Periodic Reporting for period 4 - ULT-MAS-DNP (Dynamic Nuclear Polarization at ultra-fast sample spinning and ultra-low temperature)
Periodo di rendicontazione: 2021-01-01 al 2021-06-30
Application fields range from material sciences to bio-inspired/targeted chemistry.
These goals were achieved thanks to the development of original methods (SelDNP, MAS-DNP simulations), new DNP polarizing agents (AsymPol family) and advanced instrumentation (Closed-cycle cryogenic He spinning).
The experimental setup developed within the context of this ERC grant enables conducting solid-state NMR combined with sustainable helium sample spinning at ultra-low temperature (down to 30 K) under microwave irradiation.

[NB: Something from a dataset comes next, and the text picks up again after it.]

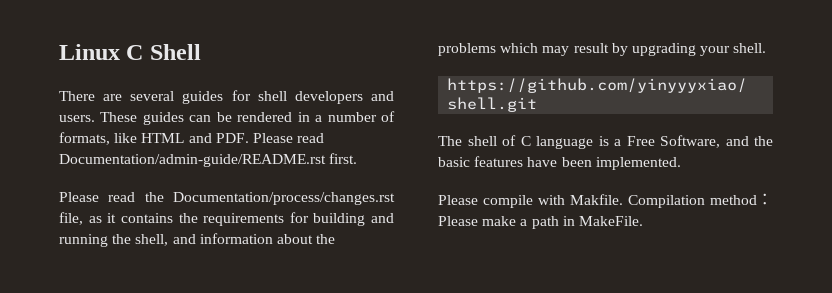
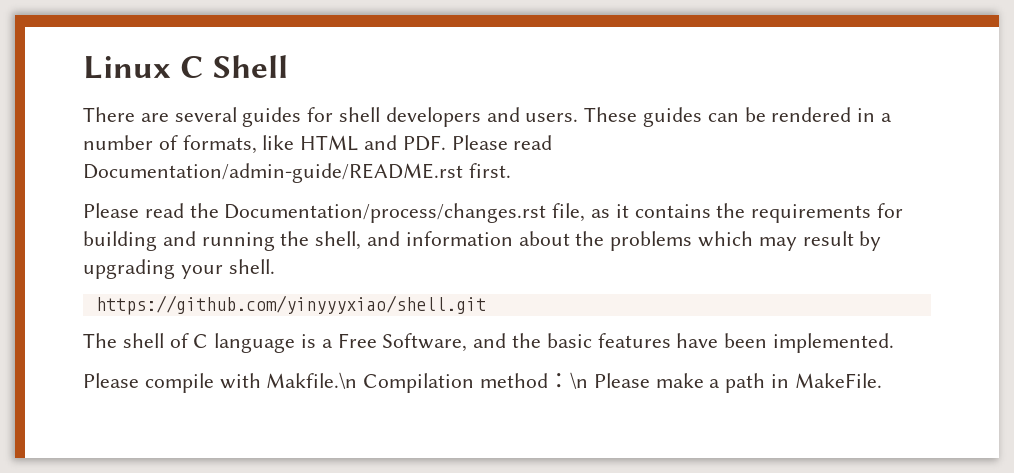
[570,194,623,205] Makfile. -> [266,372,358,389] Makfile.\n
(773, 199) none -> [570,372,589,389] \n

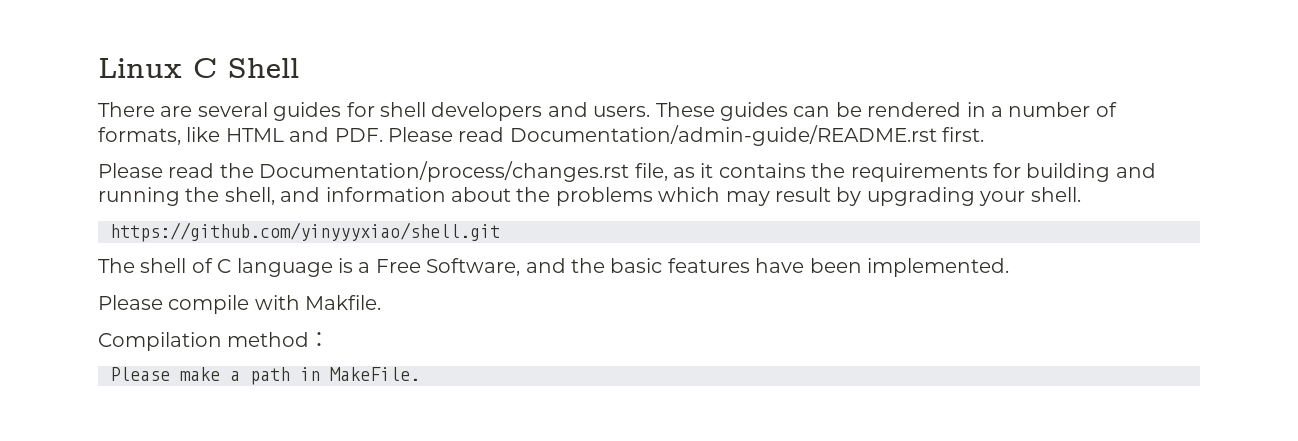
[266,372,358,389] Makfile.\n -> [305,295,382,310] Makfile. //
[570,372,589,389] \n -> (330, 339) //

Second, we also made significant progress (both theoretically and experimentally) in the in depth understanding of the hyper-polarization transfer at stake during dynamic nuclear polarization, which led us to the design of improved polarizing agent molecules. The latter molecules belong to a class of paramagnetic dopants and are used as source of polarization in DNP experiments. Thanks to the in situ microwave irradiation, the electron polarization is transferred to the surrounding nuclei, boosting the sensitivity of NMR experiments by several orders of magnitude.
The improvement in sensitivity were used to conduct new NMR experiments, out of reach using conventional NMR. We notably showed that structural information (e.g. internuclei distances) can be extracted from data recorded on organic nano-assemblies and more generally powdered solids, without requiring the use of isotopic enrichment. This approach was also extended to the study of protein aggregates (involved in Huntington diseases), paving the way to NMR studies on patient or animal-derived materials.
We have also demonstrated a new approach, called Sel-DNP, to selectively detect hyperpolarize protein binding sites using high resolution DNP-enhanced NMR. This method relies on the combined use of functionalized ligand and difference spectroscopy and yield resolved multidimensional NMR spectra of selected parts of a biomolecular assembly. In our first work, we showed that this could be used on a carbohydrate binding protein to locate and assign the binding site without previous knowledge of the system.
Our experimental setup (quasi unique in the world) is not only very efficient but has become very robust and can be operated on a routine basis.
We are now seeking to make our new polarizing agents commercially available and are discussing with industrial partners how to make our technology accessible to other laboratories in the world.